Fitness

The Feminine Athlete’s Knees – 15 Guidelines For Knee Care

Knee accidents account for one-fourth of all sports activities accidents. After puberty, women have an general Anterior Cruciate Ligament (ACL) knee damage threat of 1 in 50. In faculty, ladies are 3 instances extra more likely to undergo an ACL damage compared to males. So, it is extremely necessary for feminine athletes to take motion now to guard their knees. Whether or not you’re a walker, a aggressive athlete or a weekend cycler, the essential guidelines of knee care apply. They embrace strengthening muscle mass, (particularly the hamstrings and glutes for women/ladies) growing flexibility, utilizing correct approach, trimming extra kilos and figuring out when to extend or lower exercise that places stress on the knee. This text lists 15 methods to guard the knees and the joint construction together with offering primary workout routines for strengthening and stretching the physique’s largest joint and surrounding musculature.

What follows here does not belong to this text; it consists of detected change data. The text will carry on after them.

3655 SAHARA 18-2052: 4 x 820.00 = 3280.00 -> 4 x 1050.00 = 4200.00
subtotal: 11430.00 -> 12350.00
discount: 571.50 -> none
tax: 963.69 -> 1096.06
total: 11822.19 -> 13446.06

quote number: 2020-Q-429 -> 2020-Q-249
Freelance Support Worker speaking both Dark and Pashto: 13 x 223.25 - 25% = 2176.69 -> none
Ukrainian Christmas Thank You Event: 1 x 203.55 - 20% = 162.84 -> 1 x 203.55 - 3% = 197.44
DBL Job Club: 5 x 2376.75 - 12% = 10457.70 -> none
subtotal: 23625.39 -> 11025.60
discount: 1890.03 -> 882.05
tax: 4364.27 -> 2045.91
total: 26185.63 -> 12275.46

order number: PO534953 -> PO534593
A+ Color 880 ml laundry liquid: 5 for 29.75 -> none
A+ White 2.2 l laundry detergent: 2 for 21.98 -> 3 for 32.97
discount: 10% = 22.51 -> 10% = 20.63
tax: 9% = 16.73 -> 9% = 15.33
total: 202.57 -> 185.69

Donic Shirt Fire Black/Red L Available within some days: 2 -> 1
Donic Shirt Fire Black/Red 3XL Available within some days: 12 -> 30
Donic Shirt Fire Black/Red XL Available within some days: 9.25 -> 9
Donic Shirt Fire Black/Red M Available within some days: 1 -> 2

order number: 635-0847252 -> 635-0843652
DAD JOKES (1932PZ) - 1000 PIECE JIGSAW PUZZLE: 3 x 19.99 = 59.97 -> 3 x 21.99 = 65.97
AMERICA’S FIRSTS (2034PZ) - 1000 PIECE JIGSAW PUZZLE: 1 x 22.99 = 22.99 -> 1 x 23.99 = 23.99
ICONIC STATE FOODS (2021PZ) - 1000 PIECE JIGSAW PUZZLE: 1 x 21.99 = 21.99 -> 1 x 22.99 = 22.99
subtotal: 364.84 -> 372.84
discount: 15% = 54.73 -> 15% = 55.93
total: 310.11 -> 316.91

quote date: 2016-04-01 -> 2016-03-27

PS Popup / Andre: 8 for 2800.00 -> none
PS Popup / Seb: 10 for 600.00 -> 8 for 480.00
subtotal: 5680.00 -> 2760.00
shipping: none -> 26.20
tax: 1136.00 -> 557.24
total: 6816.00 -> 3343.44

15 Guidelines For Knee Care:

1. Practice with a feminine particular, purposeful coaching program particularly for pivot sports activities.

2. Work with a power coach that stays abreast on coaching points distinctive to the feminine athlete, particularly, ACL damage prevention methods.

3. Shed additional kilos and keep a perfect physique weight. Every additional pound you carry places 4 additional kilos of strain in your knee whenever you stroll.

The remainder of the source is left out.